Выбрать главу

Белый снег

Репетиции, спектакли, съемки в кино, концерты, записи на радио — он невероятно много работал. На 1994 год были большие планы — закончить съемки у Владимира Наумова в фильме «Белый снег», продолжить книгу воспоминаний, на этот раз о своей жизни в театре. И, наконец, съездить со спектаклем в Сибирь, на Енисей. Путешествовать с размахом, как прежде, МХАТу было уже не под силу. А этот спектакль неразорителен. Декорации невелики, и… всего три актера. Но какие! Смоктуновский, Ефремов, Любшин. Разговор был при мне.

— Ну что, едешь? — спросил Ефремов.

— Поеду. Если… ко мне заедем. Там же рядом моя родина.

— Там же ничего не осталось.

Как ничего? Все. Там луга заливные, молодой отец с косой. И тетка Надя, еще не ослепшая от горя, благословляющая его в артисты.

— А что, давайте с нами: май-июнь, — предложил мне Смоктуновский.

Но в конце января 1994-го у него случился инфаркт.

У кинематографистов есть такой термин — «уходящий объект». Это может быть уходящая осень, которую нужно успеть снять, улетающие журавли, отцветающий сад.

Уходящим объектом в «Белом снеге» был белый снег.

В феврале, еще не отойдя от инфаркта, прервав реабилитацию, Смоктуновский вынужден был продолжить съемки. Потом было озвучивание.
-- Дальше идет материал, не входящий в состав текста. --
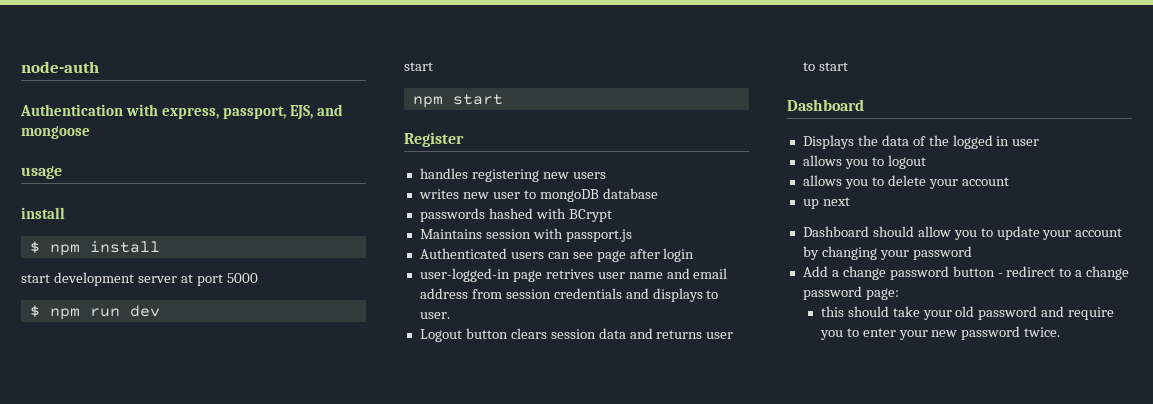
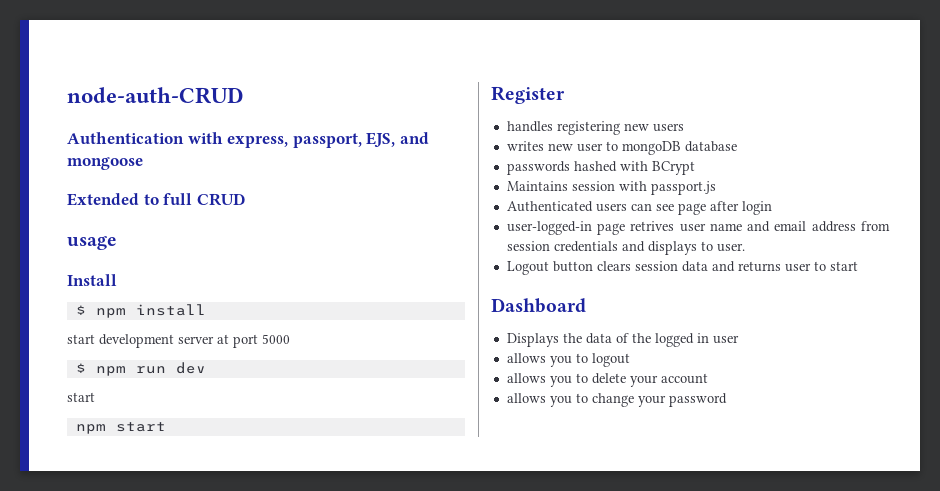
- node-auth
+ node-auth-CRUD
+ Extended to full CRUD
  usage
- install
+ Install
- up next
- Dashboard should allow you to update your account by changing your password
- Add a change password button - redirect to a change password page:
- this should take your old password and require you to enter your new password twice.
+ allows you to change your password

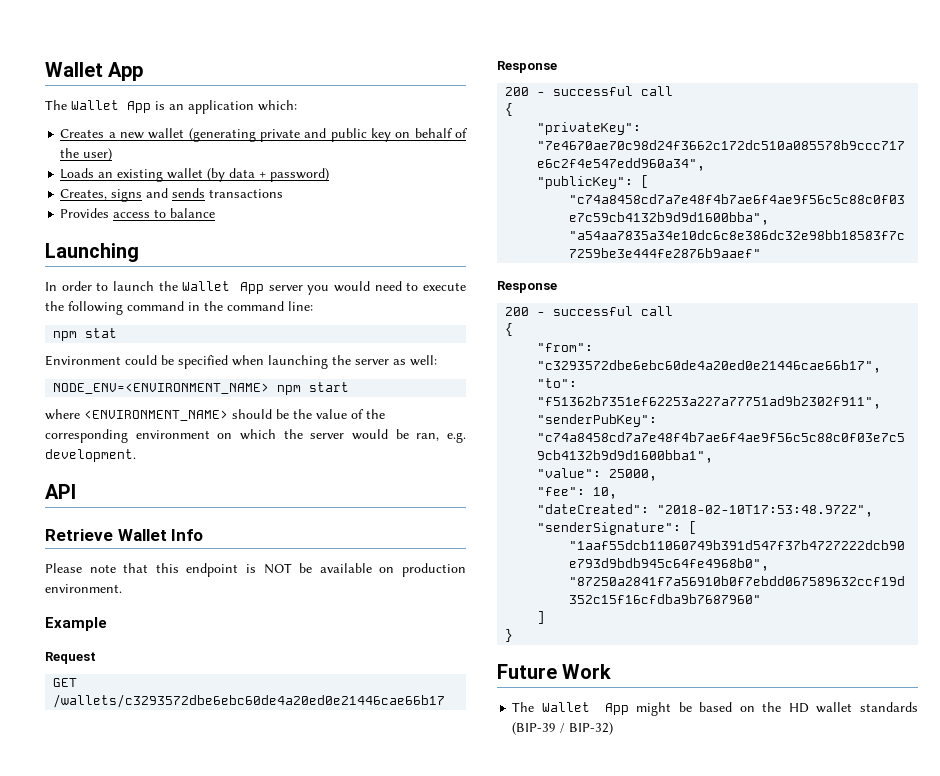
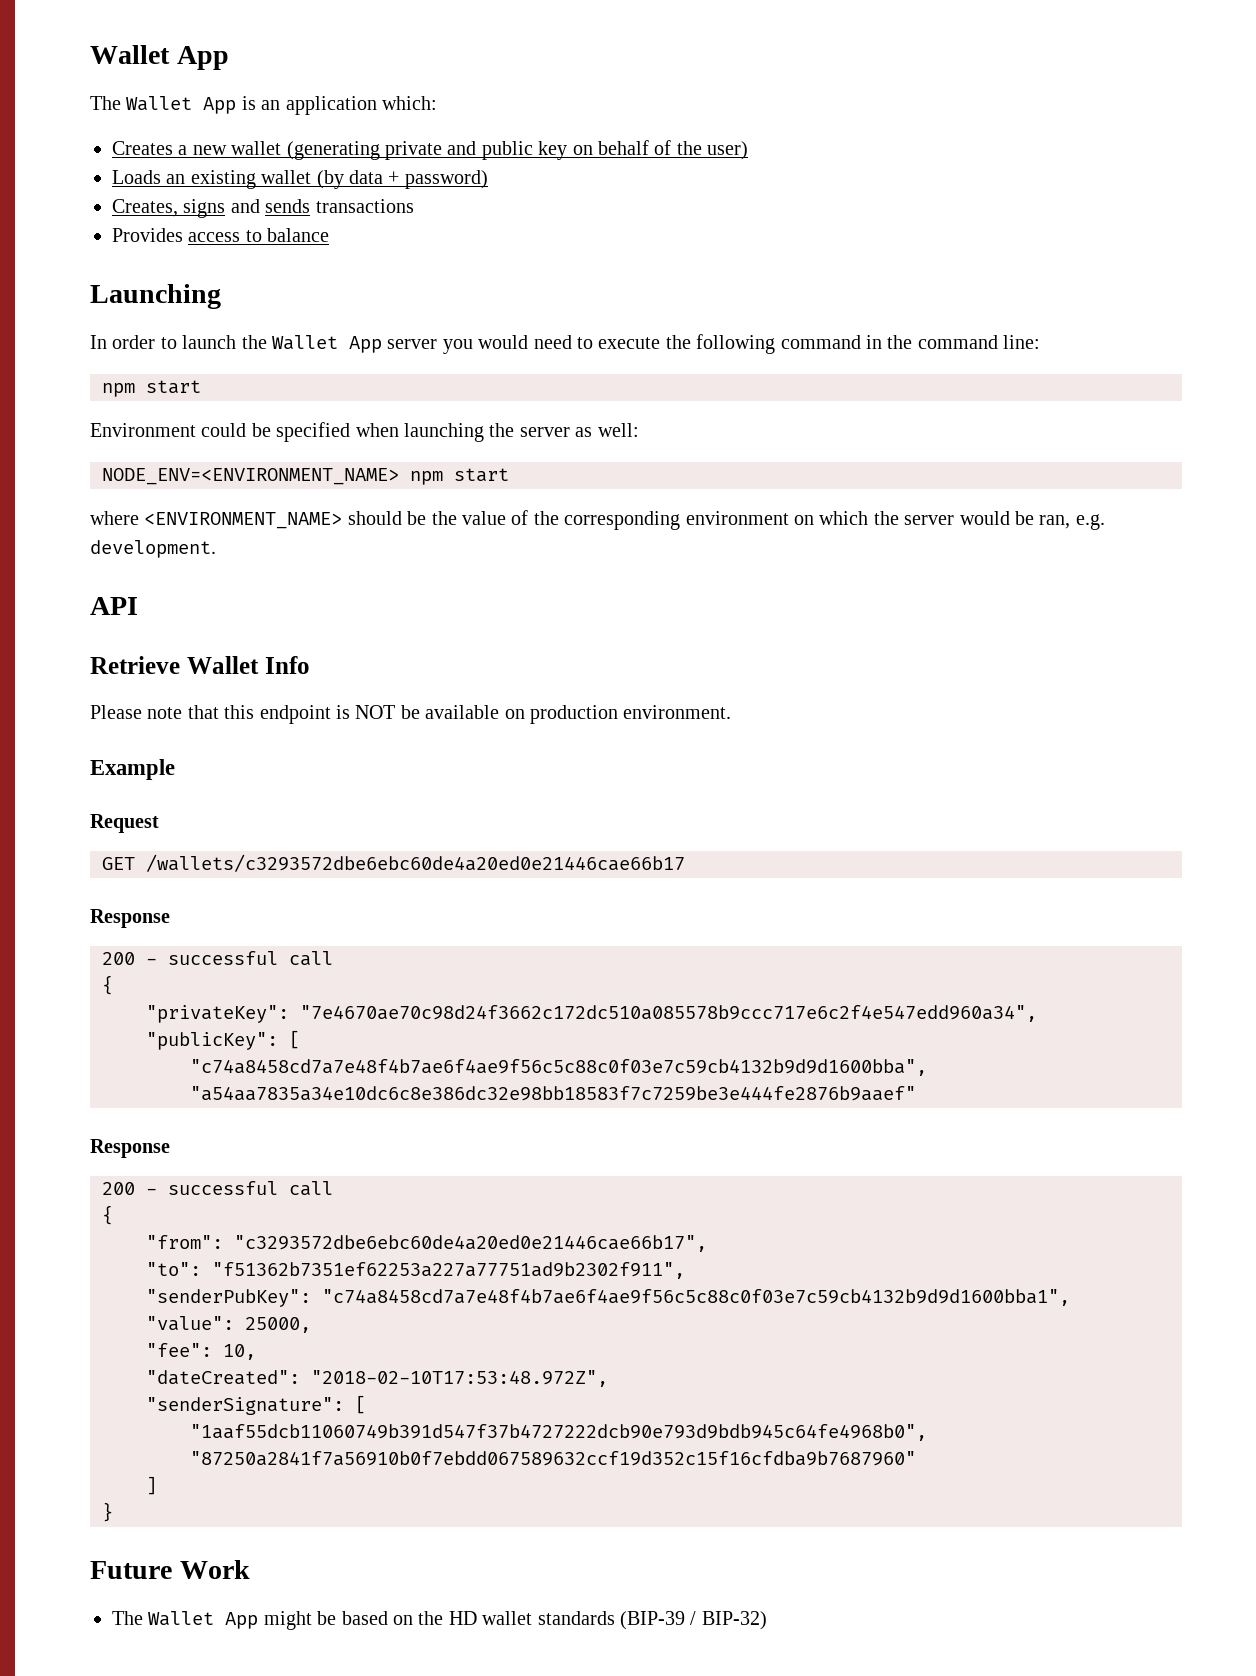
  In order to launch the Wallet App server you would need to execute the following command in the command line:
- npm stat
+ npm start

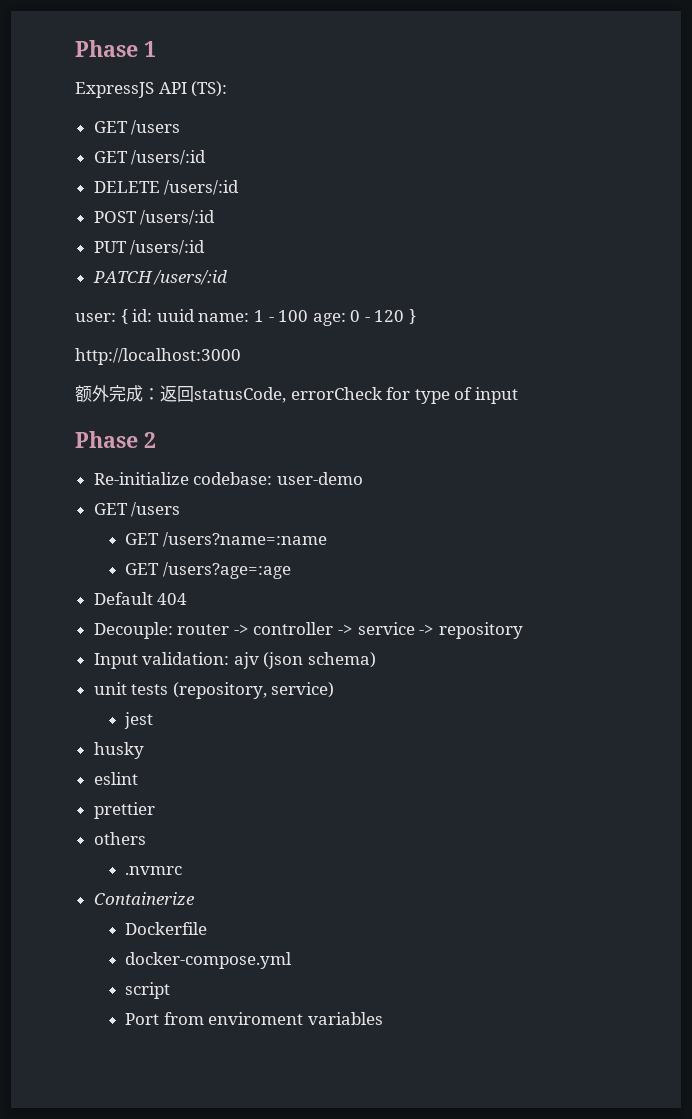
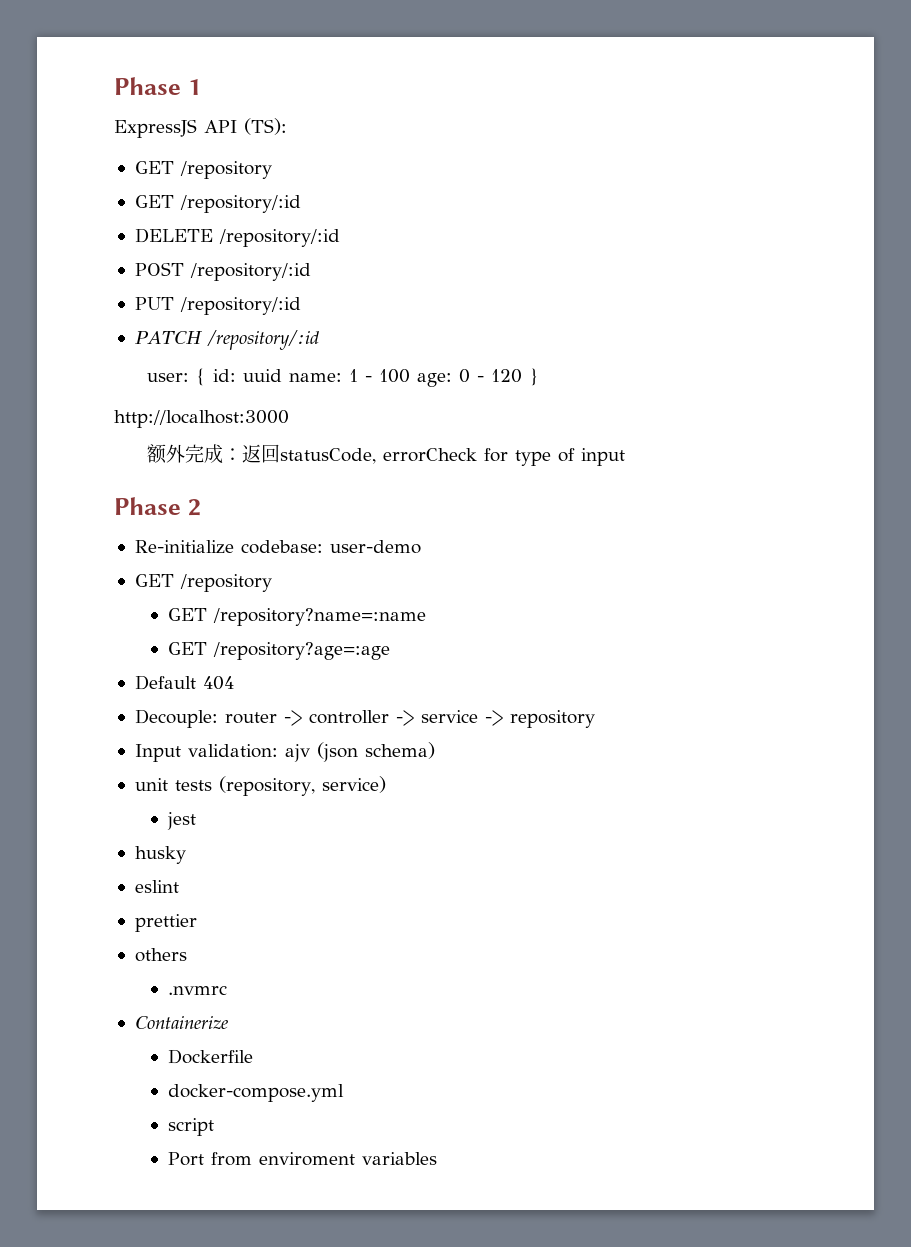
  ExpressJS API (TS):
- GET /users
- GET /users/:id
+ GET /repository
+ GET /repository/:id
- DELETE /users/:id
+ DELETE /repository/:id
- POST /users/:id
+ POST /repository/:id
- PUT /users/:id
+ PUT /repository/:id
- PATCH /users/:id
+ PATCH /repository/:id
  Re-initialize codebase: user-demo
- GET /users
- GET /users?name=:name
- GET /users?age=:age
+ GET /repository
+ GET /repository?name=:name
+ GET /repository?age=:age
Лишь после озвучивания он уехал в Подмосковье долечиваться.

Там и скончался.

Но почему вынужден был? Кто вынуждал? Режиссер? Но он такой же крепостной: деньги на фильм дал западный миллионер.

Прежде, когда кино субсидировало государство, даже самый реакционный министр мог разрешить перенести срок сдачи фильма.

Ритуальное слово — преждевременно, сегодня оно относится и к самому времени, в котором он нас оставил. Конечно, при всем своем военном мужестве и медалях «За отвагу» он не был никаким бойцом в гражданское время. Но многие нынешние бесстыдства в жизни он прикрывал бы застенчивой улыбкой. Это вроде призрачного света в конце тоннеля, конца которому нет.

2005 г.

Кормление птицы

Импровизация

Я клавишей стаю кормил с руки

Под хлопанье крыльев, плеск и клекот.

Я вытянул руки, я встал на носки,

Рукав завернулся, ночь терлась о локоть.

БОРИС ПАСТЕРНАК

1915 г.

Впервые я услышал, вероятно, не голос, а эхо. Звуки поселились во мне задолго до того, как я узнал первую букву. Среди заветных подробностей той незапамятной поры — жмых, хлебные карточки, затемненные от гибельного света окна — осталась еще и эта: старенький красный патефон и почти двести тяжелых, толстых, грубых пластинок Апрелевского завода. К тому времени прожито мною было четыре с половиной года. Необъяснимо, но я мог выбрать по названию любую пластинку. Даже была такая игра: «Найди «Брызги шампанского». «А теперь поставь «Дождь идет». А теперь Риориту». Были еще старые вальсы и марши.

Голос Козина звучал каждый день.

Я залезал рукой в глубокую раковину патефона и все искал там, в глубине, где начинается музыка.

В войну на кухне, под столом, жило доверчивое существо — курица, она бродила там в потемках. Когда мы садились за пустой стол, она виновато затихала. Я стриг бумагу, скатывал шарики и кормил ее. Она покорно клевала и, повернув голову набок, молча глядела на меня снизу влажным, обидчивым глазом.

Мы оба обманывали друг друга. Она, кажется, не снесла ни одного яйца. Ни кормилица, ни иждивенка. Хотя какой это обман: мы ведь ничем не могли помочь друг другу. Так и сохранилось все вместе, едино — Заполярье, жмых, голос Козина.

Те мелодии остались путеводными, из того времени я и теперь иногда занимаю силы.

Полвека спустя услышал вдруг: певец — жив.

Звоню в пространство — неведомое, чужое. Незнакомый глухой голос отозвался с того света:

— Приезжайте.

На краю земли — в Магадане стою перед дверью, на медной табличке — буквы старой санкт-петербургской вязи: КОЗИН Вадим Алексеевич.

Он получил судьбу как бы в наследство. Родился в Петербурге, в богатой купеческой семье. Отец, Алексей Гаврилович, окончил Коммерческую академию во Франции, занимался торговлей. Мать, Вера Владимировна Ильинская, чистокровная цыганка, пела в хоре. Гостями дома были Анастасия Вяльцева, подруга матери, Надежда Плевицкая, Юрий Морфесси. Легко догадаться, в какой атмосфере рос единственный в семье мальчик, которого окружали семь (!) сестер, все — младшие.